What the exercise asks: From the entries below, list each line with "overflow".

Records supplied:
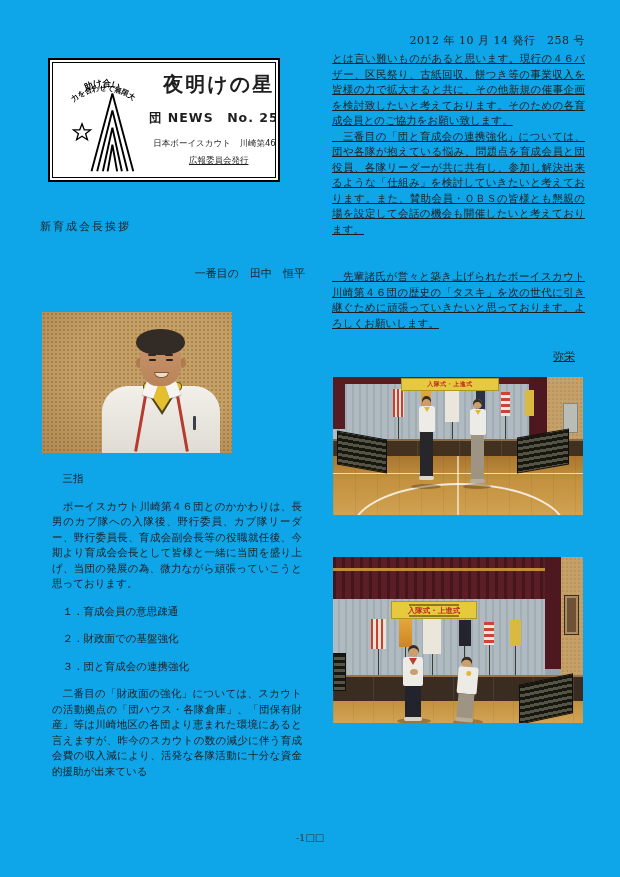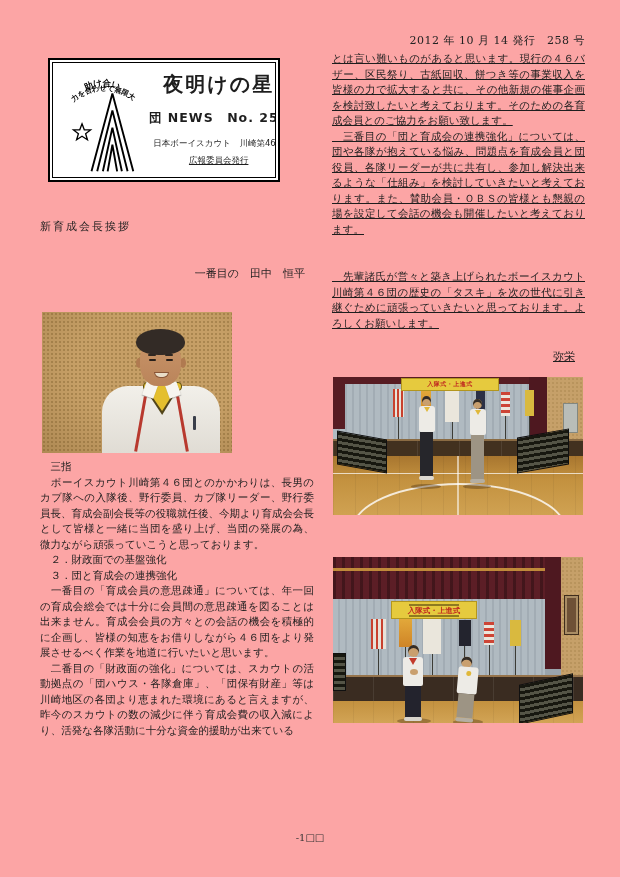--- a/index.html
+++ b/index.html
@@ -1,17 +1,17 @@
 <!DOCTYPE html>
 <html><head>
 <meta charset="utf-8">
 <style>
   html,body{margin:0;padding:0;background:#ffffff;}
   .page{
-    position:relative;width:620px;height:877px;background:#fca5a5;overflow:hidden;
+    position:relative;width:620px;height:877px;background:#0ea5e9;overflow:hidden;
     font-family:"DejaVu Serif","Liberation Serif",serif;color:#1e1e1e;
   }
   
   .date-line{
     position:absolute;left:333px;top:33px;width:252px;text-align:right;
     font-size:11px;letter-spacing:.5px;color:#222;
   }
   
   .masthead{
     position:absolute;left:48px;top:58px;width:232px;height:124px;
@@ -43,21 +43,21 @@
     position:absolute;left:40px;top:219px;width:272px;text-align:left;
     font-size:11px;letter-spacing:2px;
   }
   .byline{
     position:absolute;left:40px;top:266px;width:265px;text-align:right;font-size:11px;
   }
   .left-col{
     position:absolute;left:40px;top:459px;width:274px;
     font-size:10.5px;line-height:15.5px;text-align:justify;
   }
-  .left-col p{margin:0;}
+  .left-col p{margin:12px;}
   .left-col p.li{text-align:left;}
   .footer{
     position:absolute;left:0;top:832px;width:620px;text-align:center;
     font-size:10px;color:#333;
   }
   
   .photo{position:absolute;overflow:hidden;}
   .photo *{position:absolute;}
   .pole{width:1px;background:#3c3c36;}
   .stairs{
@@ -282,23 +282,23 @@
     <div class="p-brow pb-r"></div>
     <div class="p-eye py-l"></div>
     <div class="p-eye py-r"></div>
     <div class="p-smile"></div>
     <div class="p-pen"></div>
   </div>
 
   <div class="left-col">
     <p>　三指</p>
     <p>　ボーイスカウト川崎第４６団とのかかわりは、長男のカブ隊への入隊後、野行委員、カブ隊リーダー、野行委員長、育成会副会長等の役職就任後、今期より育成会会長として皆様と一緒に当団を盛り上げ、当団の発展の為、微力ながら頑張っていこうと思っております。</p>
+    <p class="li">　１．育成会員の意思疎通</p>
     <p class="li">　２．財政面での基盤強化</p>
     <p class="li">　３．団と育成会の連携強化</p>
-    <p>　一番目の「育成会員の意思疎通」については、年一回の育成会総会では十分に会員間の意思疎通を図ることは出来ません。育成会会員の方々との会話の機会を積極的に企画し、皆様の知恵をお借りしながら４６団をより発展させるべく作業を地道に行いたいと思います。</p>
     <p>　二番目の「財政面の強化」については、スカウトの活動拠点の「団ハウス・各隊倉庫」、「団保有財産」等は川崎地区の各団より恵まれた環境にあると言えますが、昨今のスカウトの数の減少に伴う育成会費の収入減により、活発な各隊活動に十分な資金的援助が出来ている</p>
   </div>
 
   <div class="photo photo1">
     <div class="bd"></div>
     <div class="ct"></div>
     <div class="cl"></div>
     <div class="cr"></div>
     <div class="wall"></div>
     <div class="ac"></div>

Output below:
-    position:relative;width:620px;height:877px;background:#fca5a5;overflow:hidden;
+    position:relative;width:620px;height:877px;background:#0ea5e9;overflow:hidden;
   .photo{position:absolute;overflow:hidden;}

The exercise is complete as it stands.